By Derek Prince
In connection with this principle of forgiving others that God may forgive us, I just want to relate some incidents briefly that I’ve experienced over the years in counseling with people. One of the commonest situations in which a person needs to forgive is the wife who’s been jilted or mistreated or abandoned by her husband. And, unfortunately, over the years, I’ve had to speak to many such ladies. Of course, it’s perfectly possible that it might be a husband who’s been abandoned by his wife. But let’s just take the picture of the wife who’s been mistreated and ultimately abandoned by her husband. So, you sit there and you say, “Well, you need to forgive him.” One of the answers I often get is, “I don’t feel I can. I just don’t feel I can.” My answer to that is always simple. “You don’t have to feel it.
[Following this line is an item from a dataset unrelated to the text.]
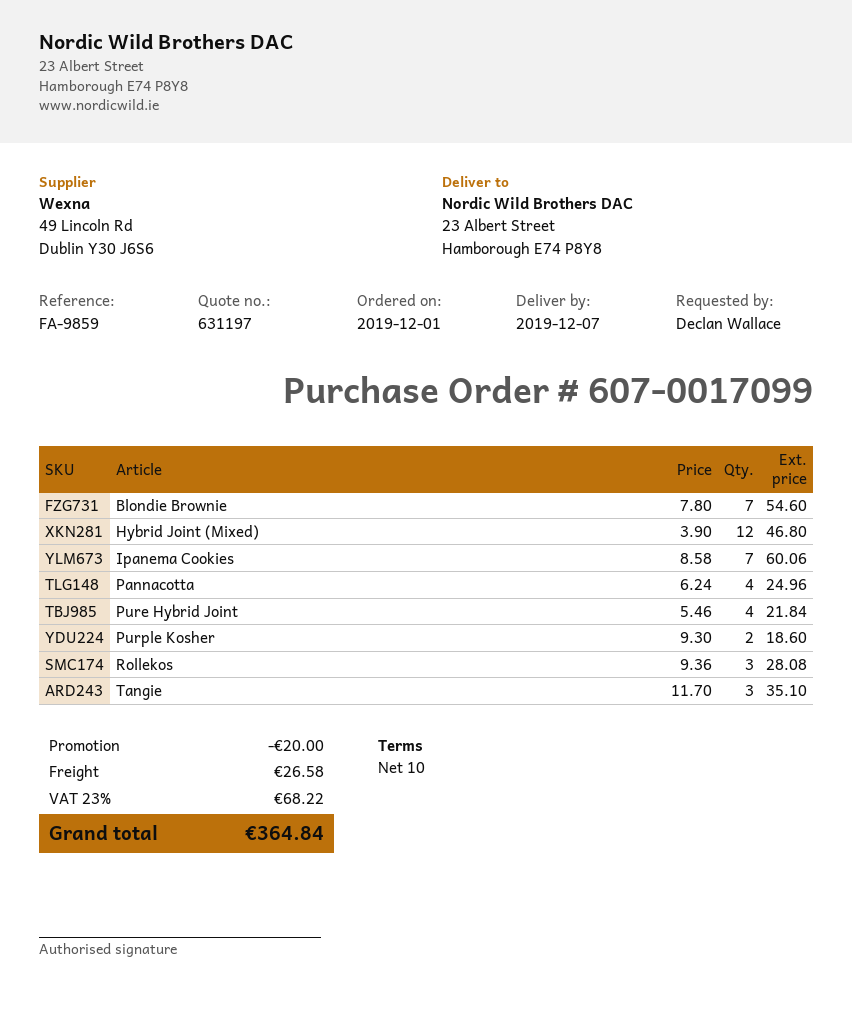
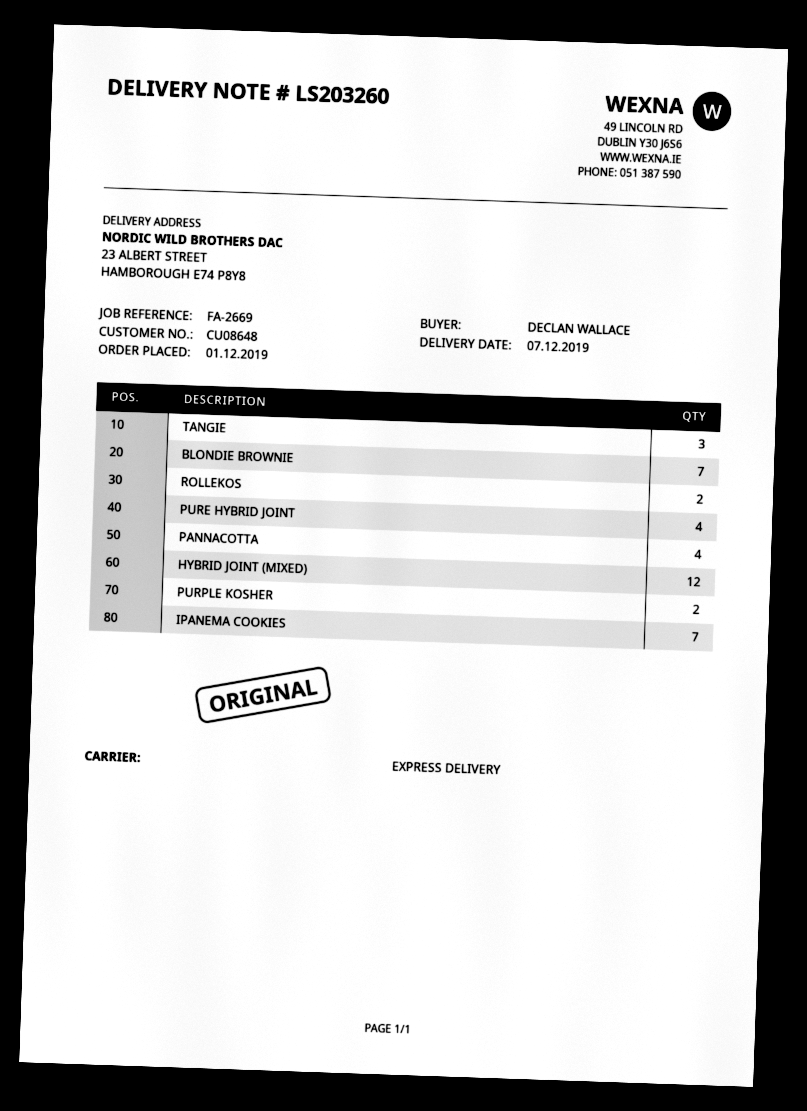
reference: FA-9859 -> FA-2669
Rollekos: 3 -> 2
All you have to do is will it. Your feelings are not decisive, your will is.” You make the decision, you say it out loud and then you hold on to that decision. Every time you’re tempted to be resentful, you just say to yourself, “I have forgiven him.” That’s settled.
Then I think of another woman, I was talking to her about forgiving her husband who’d run off with another woman and left her with the children and I said, “You need to forgive him.” And she said, “Well, he’s ruined fifteen years of my life.” And I said, “Well, do you want him to ruin the rest of your life? Because if you do, just go on resenting him.”
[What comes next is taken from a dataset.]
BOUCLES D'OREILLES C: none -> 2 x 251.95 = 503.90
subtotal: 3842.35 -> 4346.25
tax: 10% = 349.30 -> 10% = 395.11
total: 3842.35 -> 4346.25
You see, you’ve got to bear this in mind: it’s not so much the one who is resented that suffers, it’s the one who resents. The woman who resents her unfaithful husband suffers much more from that than he does. The only solution is: make up your mind to forgive him.
And then I think of a situation in which I was preaching on this principle of forgiving others and I used that illustration of the I.O.U. Well, I’d been explaining this very carefully and rather vividly and at the end of my message a very smart looking young woman, probably in her early thirties, walked right up to me, her face was radiant, she looked me right in the face and she said this: “Mr. Prince, I just want to tell you that while you were preaching I got rid of $30,000.00 worth of I.O.U.’s.” And she turned around and marched out. I didn’t have to counsel her, I didn’t have to say a word to her, she had got the message, she had acted on it, and she was the happiest person in that congregation that day.
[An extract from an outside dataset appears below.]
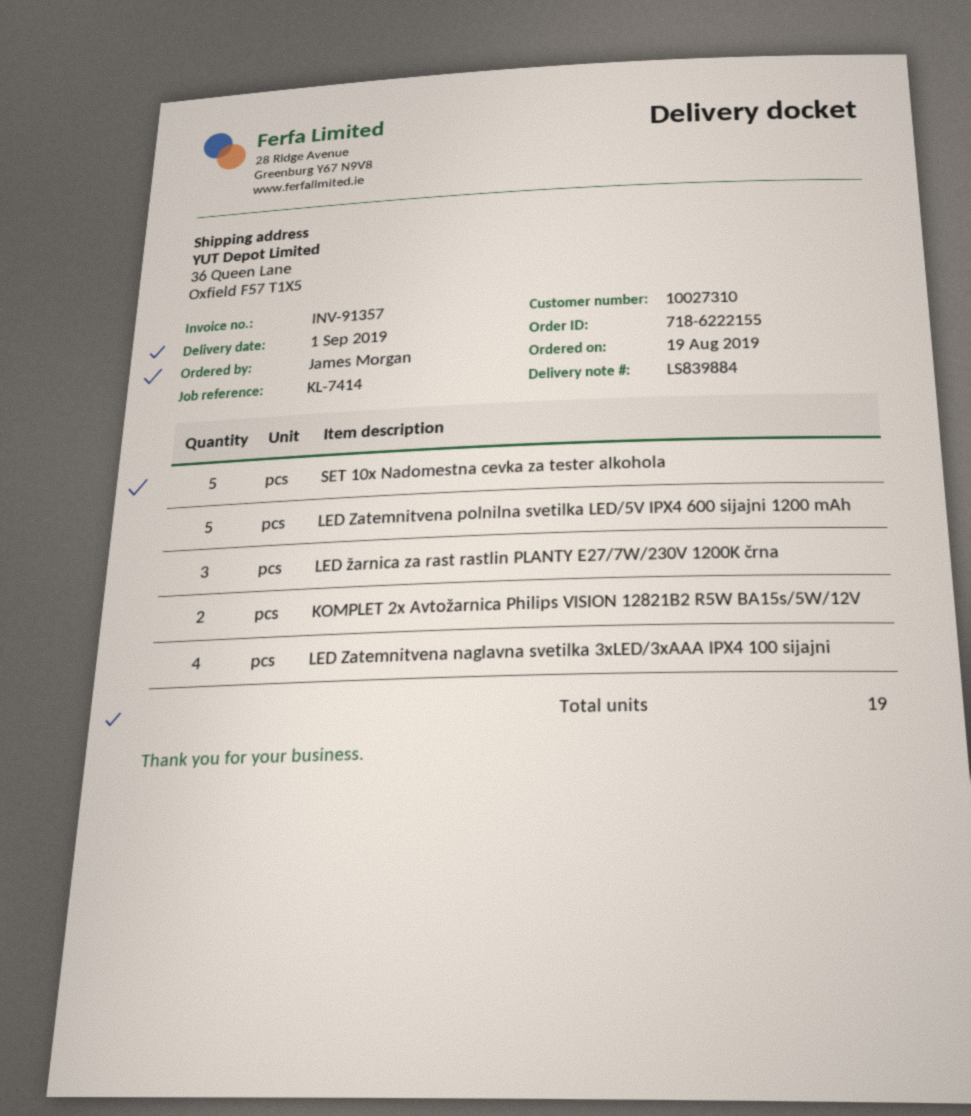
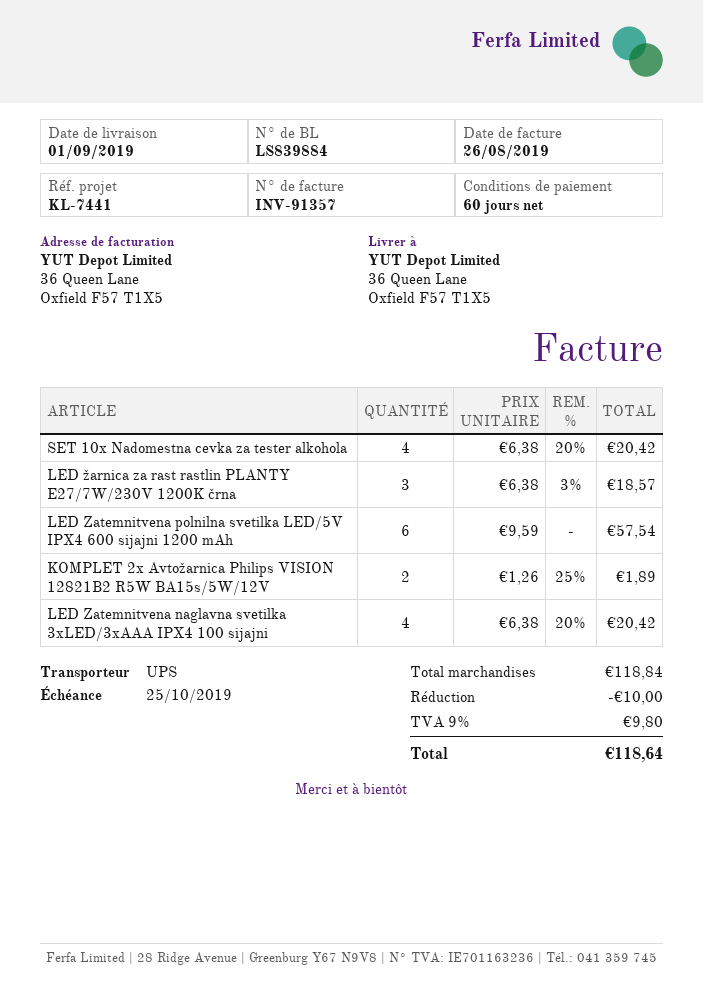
reference: KL-7414 -> KL-7441
SET 10x Nadomestna cevka za tester alkohola: 5 -> 4
LED Zatemnitvena polnilna svetilka LED/5V IPX4 600 sijajni 1200 mAh: 5 -> 6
So, let’s apply the lesson. Somebody has hurt you. Somebody’s wronged you. You hardly ever can go through life without that happening sometime. You need to bear in mind you may have hurt or wronged somebody else, too. So, you have this I.O.U. What are you going to do with it? Hold on to it?
Jesus gave a parable about an unforgiving servant in which the proportions are something like this: The servant was owed $17.00, he owed $6 million to his master. But he wouldn’t forgive the $17.00, so he didn’t get forgiven the $6 million. So that’s the same proportion with you. Somebody owes you $17.00. Okay, you can hold on, but God’s going to hold on to His $6 million of I.O.U.’s up in heaven. What are you going to do about it? My advice is: Make the decision and forgive.
Lord, the debt that You’ve forgiven me is immense, I realize that. Help me to never again hold anything against anybody, because that is nothing compared to what You have forgiven me. Fill me with Your love, Your compassion, give me Your eyes for the people around me and let me radiant that love to them. In Jesus’ Name, amen!